Methods: Adult male Wistar rats (180-200 g BW) were fed with ethanol liquid diet for 6 weeks. At sacrifice, large-, medium-, and small-sized hepatic LD subpopulations (LD1, LD2, and LD3, respectively) were isolated and subjected to morphological and proteomic analyses.
Results: Morphological analysis of LD1-LD3 fractions of ethanol-fed rats clearly demonstrated that LD1 contained larger LDs compared with LD2 and LD3 fractions. Our preliminary results from principal component analysis showed that the proteome of different-sized hepatic LD fractions was distinctly different.

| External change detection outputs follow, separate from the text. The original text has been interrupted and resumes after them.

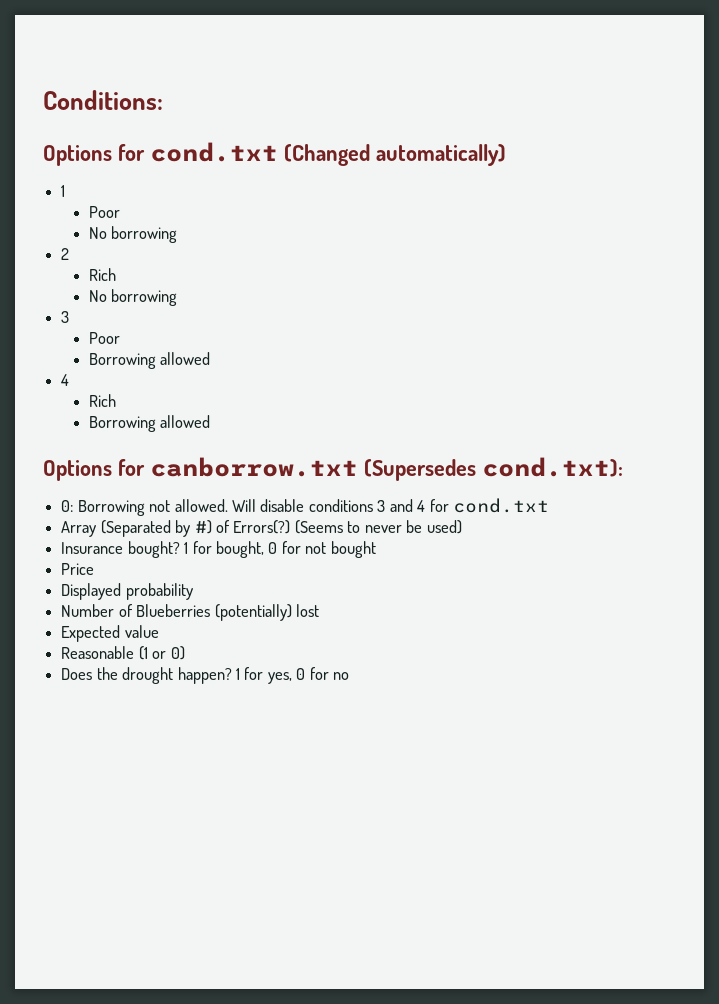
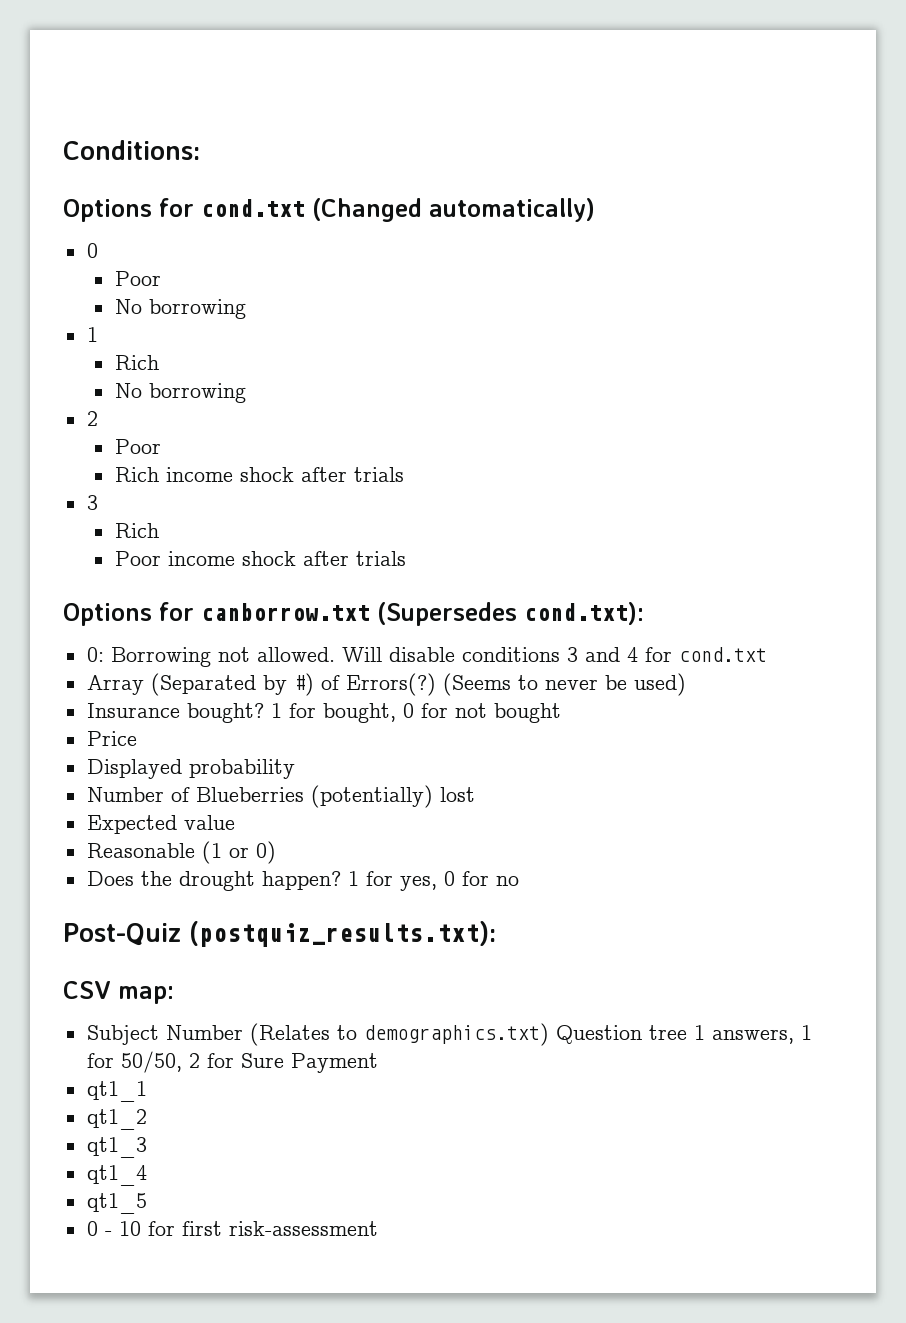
[61,185,66,197] 1 -> [86,243,98,258] 0
[61,248,70,260] 2 -> [86,327,98,342] 1
[61,311,70,323] [88,332,120,344] [88,352,211,369] [61,374,70,386] [88,394,116,407] [88,415,211,432] 3 // Poor // Borrowing allowed // 4 // Rich // Borrowing allowed -> [86,411,98,426] [114,439,161,454] [114,467,404,482] [86,495,98,510] [114,523,159,538] [114,551,406,566] 2 // Poor // Rich income shock after trials // 3 // Rich // Poor income shock after trials
(350, 676) none -> [63,921,496,947] [63,981,174,1004] [86,1023,812,1046] [86,1051,378,1073] [86,1081,147,1102] [86,1109,147,1130] [86,1137,147,1158] [86,1165,147,1186] [86,1193,147,1214] [86,1221,378,1236] // Post-Quiz (postquiz_results.txt): // CSV map: // Subject Number (Relates to demographics.txt) Question tree 1 answers, 1 for 50/50, 2 for Sure Payment // qt1_1 // qt1_2 // qt1_3 // qt1_4 // qt1_5 // 0 - 10 for first risk-assessment

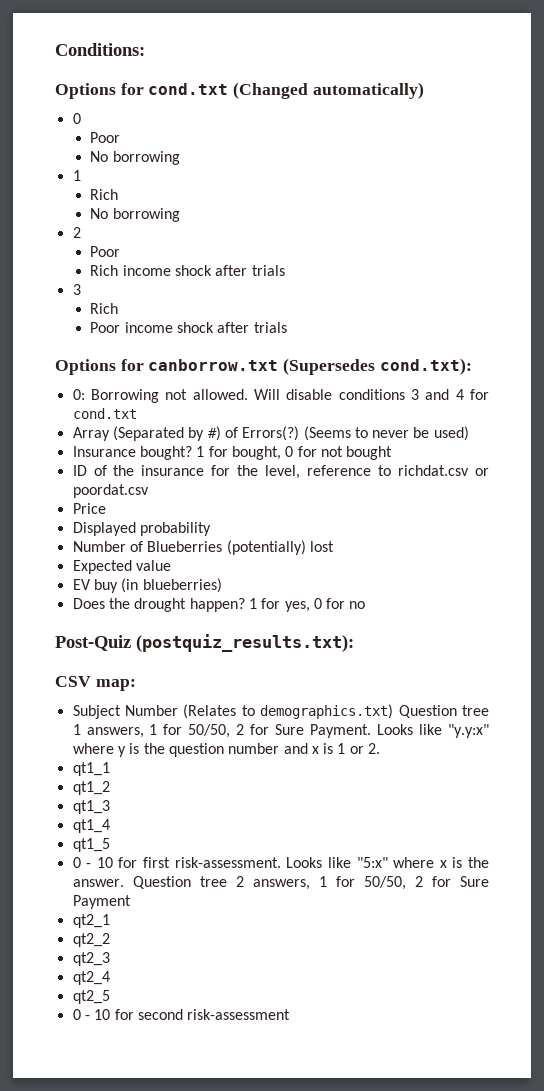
(561, 713) none -> [72,465,489,479] [72,484,149,498] // ID of the insurance for the level, reference to richdat.csv or poordat.csv
[86,841,276,864] Reasonable (1 or 0) -> [72,578,222,593] EV buy (in blueberries)
[290,1053,378,1073] Payment -> [310,724,489,738] [72,743,381,757] Payment. Looks like "y.y:x" where y is the question number and x is 1 or 2.
(222, 1228) none -> [174,857,490,868] [72,876,490,890] [72,895,131,909] [72,914,110,928] [72,933,110,947] [72,952,110,966] [72,971,110,985] [72,990,110,1004] [72,1009,183,1020] risk-assessment. Looks like "5:x" where x is the answer. Question tree 2 answers, 1 for 50/50, 2 for Sure Payment // qt2_1 // qt2_2 // qt2_3 // qt2_4 // qt2_5 // 0 - 10 for second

Proteomic data analysis identified over 2000 proteins in each LD fraction with significant alterations in protein abundance among the three LD fractions. Among the altered proteins, several were related to fat metabolism, including synthesis, incorporation of fatty acid, and lipolysis. Ingenuity pathway analysis revealed increased fatty acid synthesis, fatty acid incorporation, LD fusion, and reduced lipolysis in LD1 compared to LD3. Overall, the proteomic findings indicate that the increased level of protein that facilitates fusion of LDs combined with an increased association of negative regulators of lipolysis dictates the generation of large-sized LDs during the development of alcohol-associated hepatic steatosis.
Conclusion: Several significantly altered proteins were identified in different-sized LDs isolated from livers of ethanol-fed rats. Ethanol-induced increases in specific proteins that hinder LD lipid metabolism led to the accumulation and persistence of large-sized LDs in the liver.